Data shown –
================================

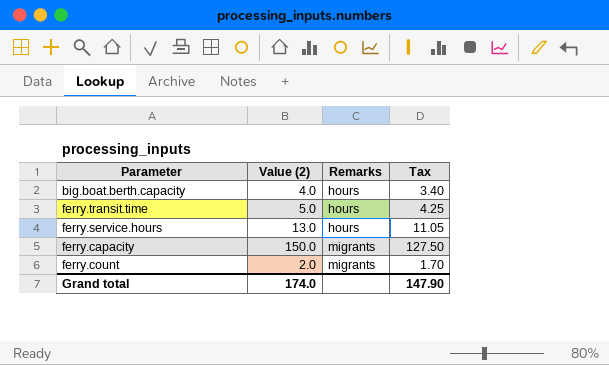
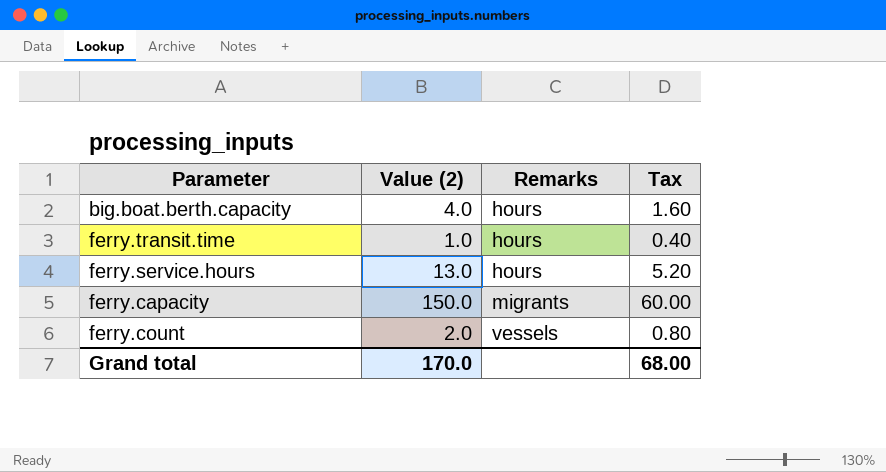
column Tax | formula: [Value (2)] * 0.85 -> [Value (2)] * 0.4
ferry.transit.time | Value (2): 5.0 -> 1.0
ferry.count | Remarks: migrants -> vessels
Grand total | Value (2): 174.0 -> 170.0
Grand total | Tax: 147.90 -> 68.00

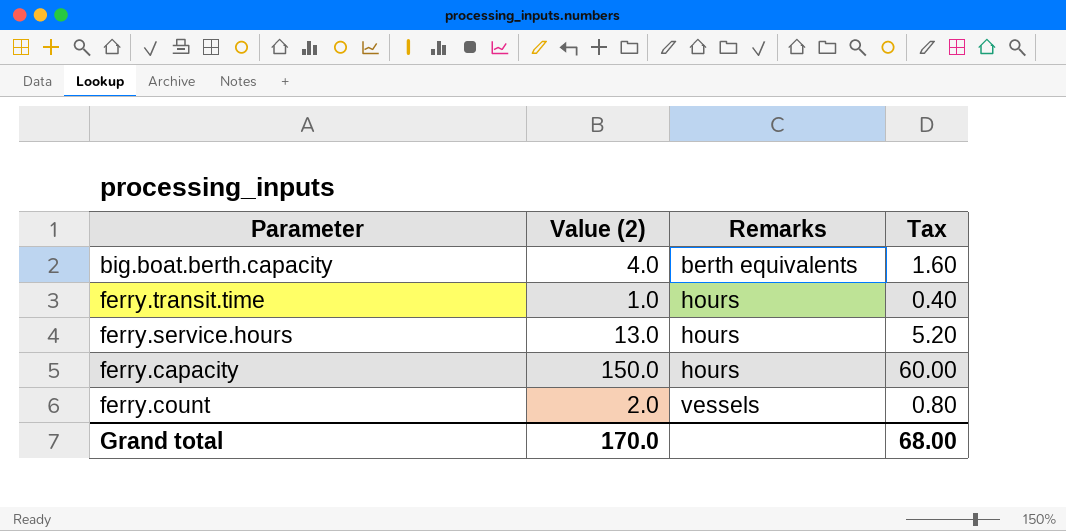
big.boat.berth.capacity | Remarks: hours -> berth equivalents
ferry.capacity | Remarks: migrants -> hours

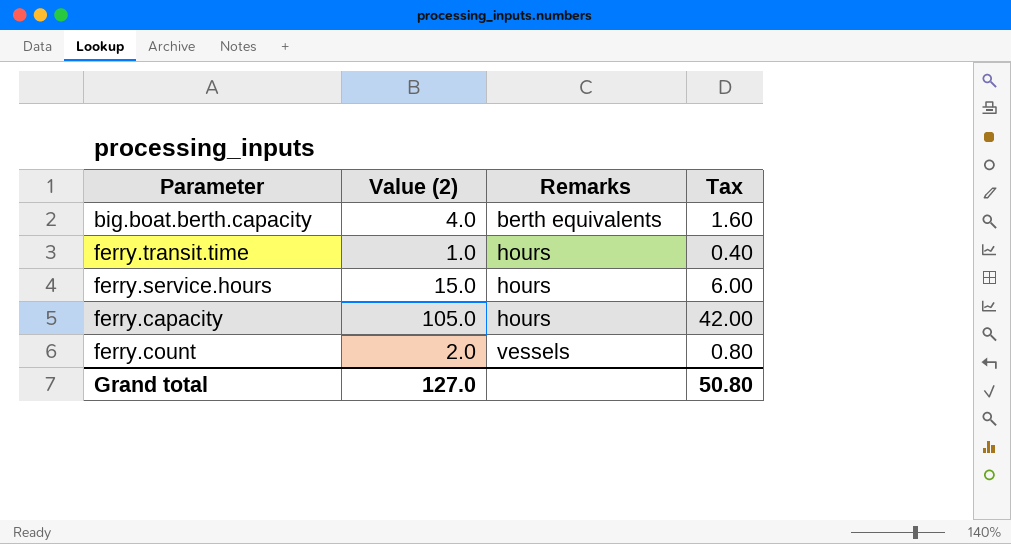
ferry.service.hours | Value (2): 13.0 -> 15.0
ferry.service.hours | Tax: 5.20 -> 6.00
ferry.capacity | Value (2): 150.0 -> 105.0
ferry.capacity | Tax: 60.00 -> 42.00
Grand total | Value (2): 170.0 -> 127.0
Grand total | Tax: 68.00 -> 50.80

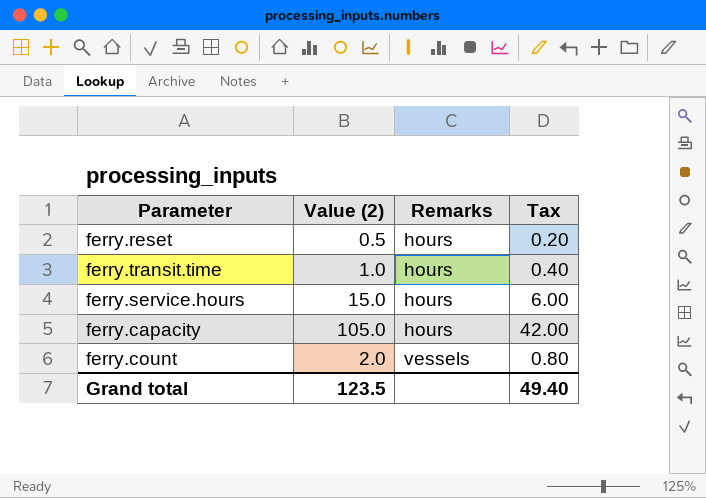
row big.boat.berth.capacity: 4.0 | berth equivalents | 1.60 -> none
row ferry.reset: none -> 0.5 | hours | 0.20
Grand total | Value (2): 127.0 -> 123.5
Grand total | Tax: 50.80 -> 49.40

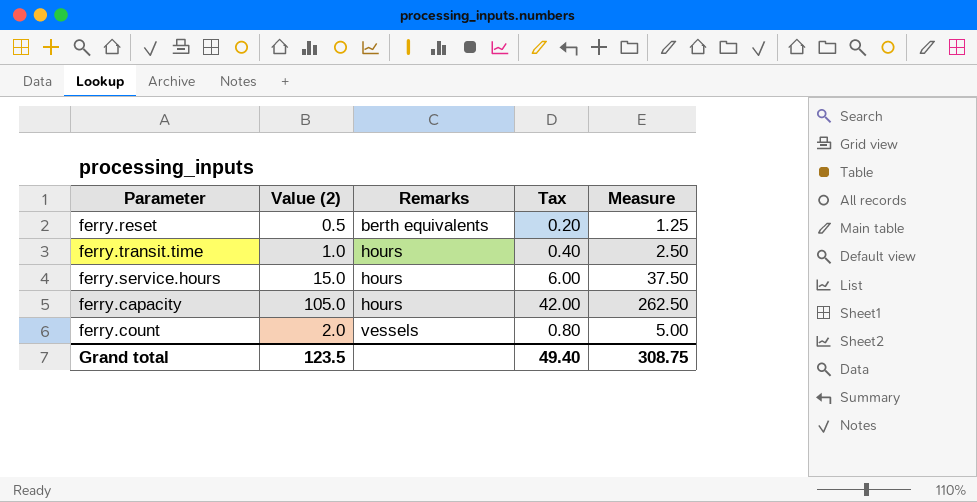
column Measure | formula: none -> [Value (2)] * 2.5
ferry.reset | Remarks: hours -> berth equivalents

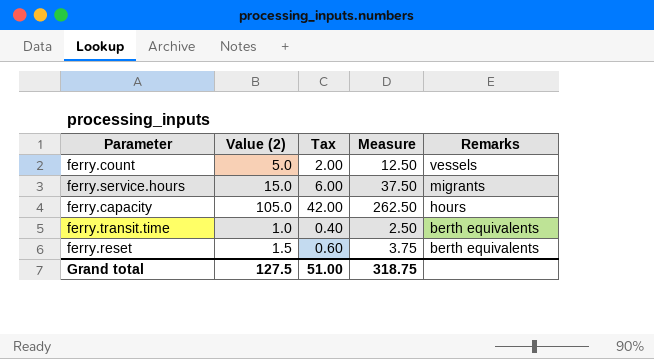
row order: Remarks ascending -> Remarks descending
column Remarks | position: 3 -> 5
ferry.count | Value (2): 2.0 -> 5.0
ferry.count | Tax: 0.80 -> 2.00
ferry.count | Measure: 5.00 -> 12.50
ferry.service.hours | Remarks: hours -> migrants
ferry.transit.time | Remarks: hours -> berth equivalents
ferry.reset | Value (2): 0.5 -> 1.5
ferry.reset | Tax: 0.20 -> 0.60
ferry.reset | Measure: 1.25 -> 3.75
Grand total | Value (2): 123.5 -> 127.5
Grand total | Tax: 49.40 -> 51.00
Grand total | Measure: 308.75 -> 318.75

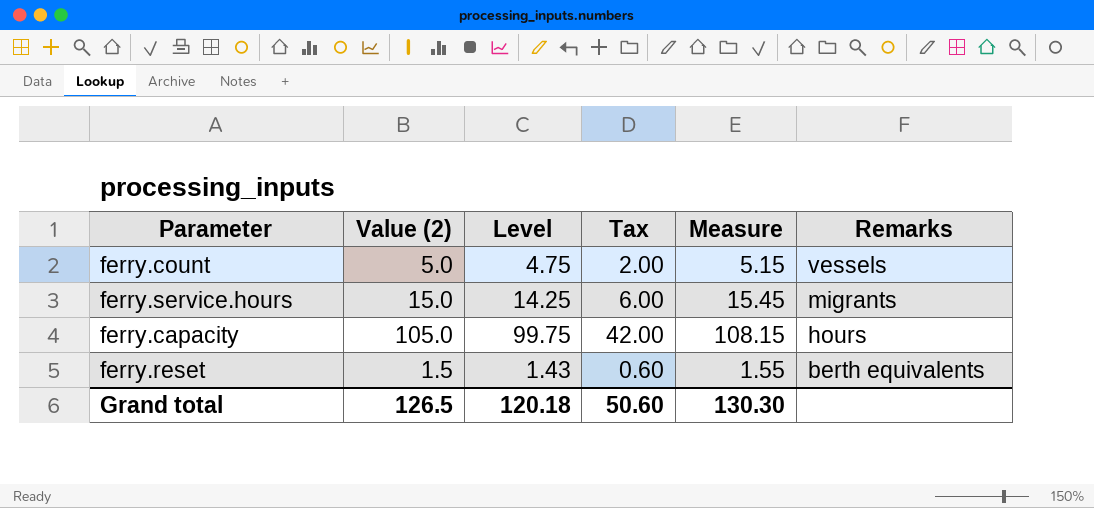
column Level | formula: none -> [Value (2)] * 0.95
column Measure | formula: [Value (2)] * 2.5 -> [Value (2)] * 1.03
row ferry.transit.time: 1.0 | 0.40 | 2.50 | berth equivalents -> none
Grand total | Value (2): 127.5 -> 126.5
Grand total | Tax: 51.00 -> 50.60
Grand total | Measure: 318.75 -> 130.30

================================

Task goal –
What is needed is every record above, restated word for word, with the pictures left out.

Solution for this task –
column Tax | formula: [Value (2)] * 0.85 -> [Value (2)] * 0.4
ferry.transit.time | Value (2): 5.0 -> 1.0
ferry.count | Remarks: migrants -> vessels
Grand total | Value (2): 174.0 -> 170.0
Grand total | Tax: 147.90 -> 68.00

big.boat.berth.capacity | Remarks: hours -> berth equivalents
ferry.capacity | Remarks: migrants -> hours

ferry.service.hours | Value (2): 13.0 -> 15.0
ferry.service.hours | Tax: 5.20 -> 6.00
ferry.capacity | Value (2): 150.0 -> 105.0
ferry.capacity | Tax: 60.00 -> 42.00
Grand total | Value (2): 170.0 -> 127.0
Grand total | Tax: 68.00 -> 50.80

row big.boat.berth.capacity: 4.0 | berth equivalents | 1.60 -> none
row ferry.reset: none -> 0.5 | hours | 0.20
Grand total | Value (2): 127.0 -> 123.5
Grand total | Tax: 50.80 -> 49.40

column Measure | formula: none -> [Value (2)] * 2.5
ferry.reset | Remarks: hours -> berth equivalents

row order: Remarks ascending -> Remarks descending
column Remarks | position: 3 -> 5
ferry.count | Value (2): 2.0 -> 5.0
ferry.count | Tax: 0.80 -> 2.00
ferry.count | Measure: 5.00 -> 12.50
ferry.service.hours | Remarks: hours -> migrants
ferry.transit.time | Remarks: hours -> berth equivalents
ferry.reset | Value (2): 0.5 -> 1.5
ferry.reset | Tax: 0.20 -> 0.60
ferry.reset | Measure: 1.25 -> 3.75
Grand total | Value (2): 123.5 -> 127.5
Grand total | Tax: 49.40 -> 51.00
Grand total | Measure: 308.75 -> 318.75

column Level | formula: none -> [Value (2)] * 0.95
column Measure | formula: [Value (2)] * 2.5 -> [Value (2)] * 1.03
row ferry.transit.time: 1.0 | 0.40 | 2.50 | berth equivalents -> none
Grand total | Value (2): 127.5 -> 126.5
Grand total | Tax: 51.00 -> 50.60
Grand total | Measure: 318.75 -> 130.30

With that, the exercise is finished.